No the guard was calling in a report that the entire front of the building was flooded. Seems the water main connection to the complex broke and was flooding the front yard.

My break in had nothing to do with the water main, intruders broke into my cafe so they could chop a hole in my wall to get to neighboring suite to steal their computers. 

Lost the morning by cleaning up the mess, then the city boys turned off the water for two days so they could do repairs. Had to call up all my catering customersand tell thrm to cancel their orders, because I had no water at all.

A week later the landlord sends out bills to all the tennants in the complex for "their share" of the water main replacement.......
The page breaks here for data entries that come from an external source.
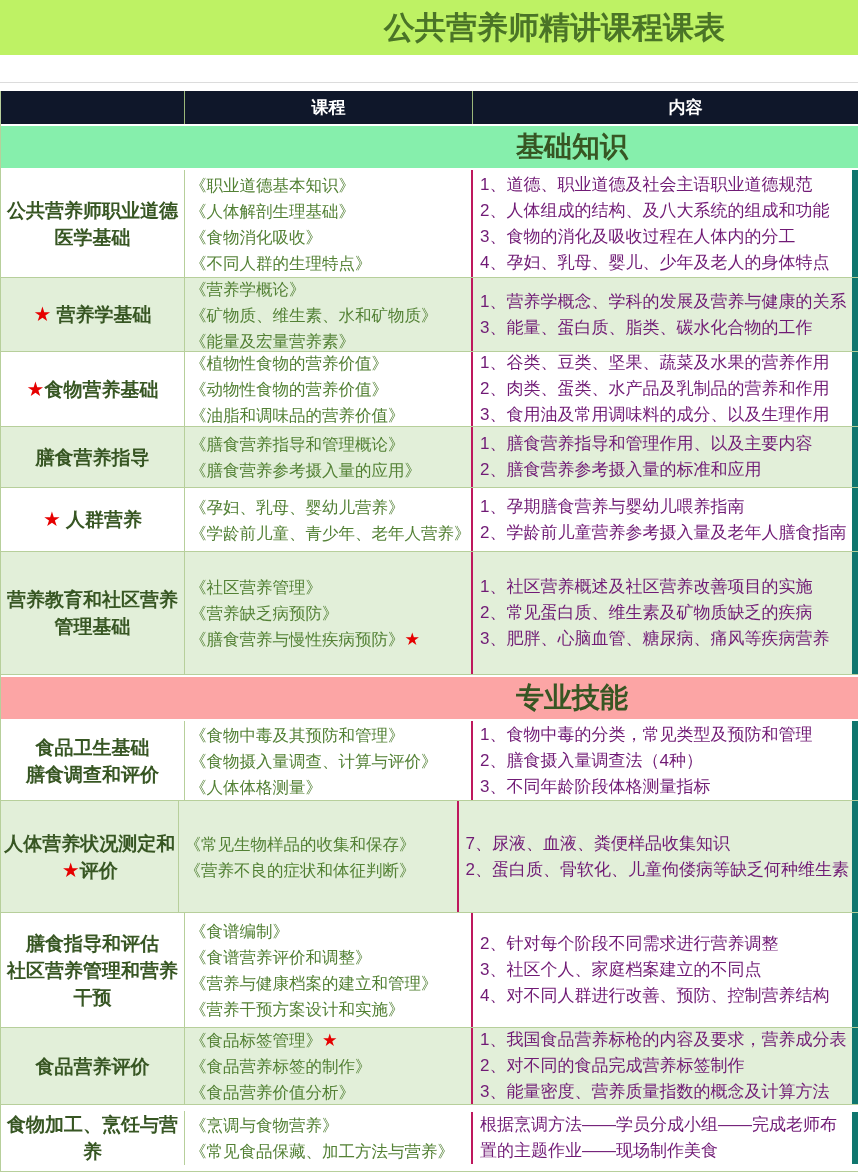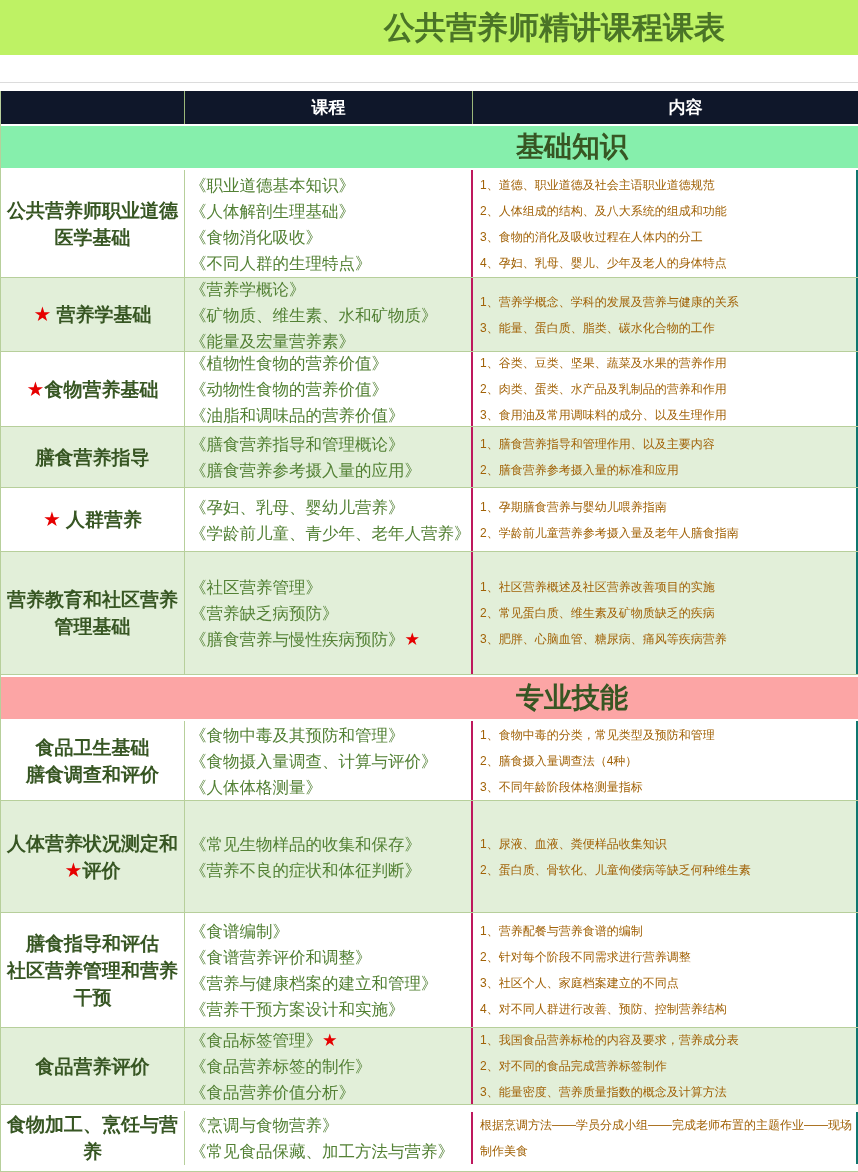--- a/index.html
+++ b/index.html
@@ -35,22 +35,22 @@
   .cell{display:flex;flex-direction:column;justify-content:center;box-sizing:border-box;}
   .c1{
     width:184px;border-right:1px solid #b7cf9b;align-items:center;text-align:center;
     font-weight:bold;color:#375623;font-size:19px;line-height:27px;padding:0 2px;
   }
   .c2{
     width:288px;border-right:2px solid #be185d;color:#538135;
     font-size:16.5px;line-height:26px;padding-left:5px;
   }
   .c3{
-    flex:1;border-right:2px solid #0f766e;color:#a16207;
-    font-size:12px;line-height:26px;padding-left:7px;padding-right:3px;
+    flex:1;border-right:6px solid #0f766e;color:#701a75;
+    font-size:17px;line-height:26px;padding-left:7px;padding-right:3px;
   }
   .nl{white-space:nowrap;}
   .wl{white-space:normal;}
   .star{color:#e60000;font-size:1.05em;}
 </style>
 </head>
 <body>
 
 <div class="title-band">
   <span class="title">公共营养师精讲课程课表</span>
@@ -175,38 +175,37 @@
       <div class="row alt" style="height: 112px;">
         <div class="cell c1">
           <div class="nl">人体营养状况测定和</div>
           <div class="nl"><span class="star">★</span>评价</div>
         </div>
         <div class="cell c2">
           <div class="nl">《常见生物样品的收集和保存》</div>
           <div class="nl">《营养不良的症状和体征判断》</div>
         </div>
         <div class="cell c3">
-          <div class="nl">1、尿液、血液、粪便样品收集知识</div>
+          <div class="nl">7、尿液、血液、粪便样品收集知识</div>
           <div class="nl">2、蛋白质、骨软化、儿童佝偻病等缺乏何种维生素</div>
         </div>
       </div>
       <div class="row" style="height: 115px;">
         <div class="cell c1">
           <div class="nl">膳食指导和评估</div>
           <div class="nl">社区营养管理和营养</div>
           <div class="nl">干预</div>
         </div>
         <div class="cell c2">
           <div class="nl">《食谱编制》</div>
           <div class="nl">《食谱营养评价和调整》</div>
           <div class="nl">《营养与健康档案的建立和管理》</div>
           <div class="nl">《营养干预方案设计和实施》</div>
         </div>
         <div class="cell c3">
-          <div class="nl">1、营养配餐与营养食谱的编制</div>
           <div class="nl">2、针对每个阶段不同需求进行营养调整</div>
           <div class="nl">3、社区个人、家庭档案建立的不同点</div>
           <div class="nl">4、对不同人群进行改善、预防、控制营养结构</div>
         </div>
       </div>
       <div class="row alt" style="height: 77px;">
         <div class="cell c1">
           <div class="nl">食品营养评价</div>
         </div>
         <div class="cell c2">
I hope I don't die a bitter old fart.....


----------



## chefross (May 5, 2010)

foodpump said:


> My worst day?
> 
> Coming in to work early, pull in, and the security guard hss his foot on the bumper of his car, yakking away on his phone. Right beside him is a 5 foot hole in my shop window. I ask him when the cops are are coming, he replies:
> " Cops? No, why?"
> ...


I think you just shut down the thread with that one foodpump


----------



## frankie007 (Jan 17, 2015)

Amen to that!


----------



## linecookliz (Jun 8, 2017)

@chefross I think he did also, lol. The thread was a fun concept though to bitch about your day.


----------



## chefwriter (Oct 31, 2012)

From now on every time I think I've had a bad day, I'll remember foodpumps' post.


----------



## azenjoys (Jun 28, 2017)

Ok - I need to vent - I walked in to the shared commercial kitchen space I *just started working in last week* to find it disgustingly filthy and just completely unbelievably dirty for the second time and I am *furious*. Like, who does that? Who just walks away from a kitchen that looks like (insert bad word here) and just doesn't care? What kind of trash person thinks this is an acceptable way to leave space for someone else? Who leaves shared resources just absolutely unusable? How can *anyone* walk into a kitchen that looks like this one did and not *immediately* start scrubbing before doing anything food related? And where is management? Why have they not addressed this stuff? WHY IS THERE SPILLED STUFF ALL OVER THE WALL? WHY IS THERE SPILLED STUFF ALL OVER THE FREEZER FLOOR? WHY IS THERE FOOD COMPLETELY CLOGGING THE SINK IN THE DISH PIT? WHY ARE THERE DIRTY TOWELS ON THE FLOOR AND LITTLE BITS OF WADDED UP PLASTIC WRAP AND POPCORN AND CHERRY TOMATOES??????? ARE YOU KIDDING ME WITH THIS???????????????? 

I feel like I am going to have a brain aneurysm or rage stroke.


----------



## pete (Oct 7, 2001)

azenjoys said:


> Ok - I need to vent - I walked in to the shared commercial kitchen space I *just started working in last week* to find it disgustingly filthy and just completely unbelievably dirty for the second time and I am *furious*. Like, who does that? Who just walks away from a kitchen that looks like (insert bad word here) and just doesn't care? What kind of trash person thinks this is an acceptable way to leave space for someone else? Who leaves shared resources just absolutely unusable? How can *anyone* walk into a kitchen that looks like this one did and not *immediately* start scrubbing before doing anything food related? And where is management? Why have they not addressed this stuff? WHY IS THERE SPILLED STUFF ALL OVER THE WALL? WHY IS THERE SPILLED STUFF ALL OVER THE FREEZER FLOOR? WHY IS THERE FOOD COMPLETELY CLOGGING THE SINK IN THE DISH PIT? WHY ARE THERE DIRTY TOWELS ON THE FLOOR AND LITTLE BITS OF WADDED UP PLASTIC WRAP AND POPCORN AND CHERRY TOMATOES??????? ARE YOU KIDDING ME WITH THIS????????????????
> 
> I feel like I am going to have a brain aneurysm or rage stroke.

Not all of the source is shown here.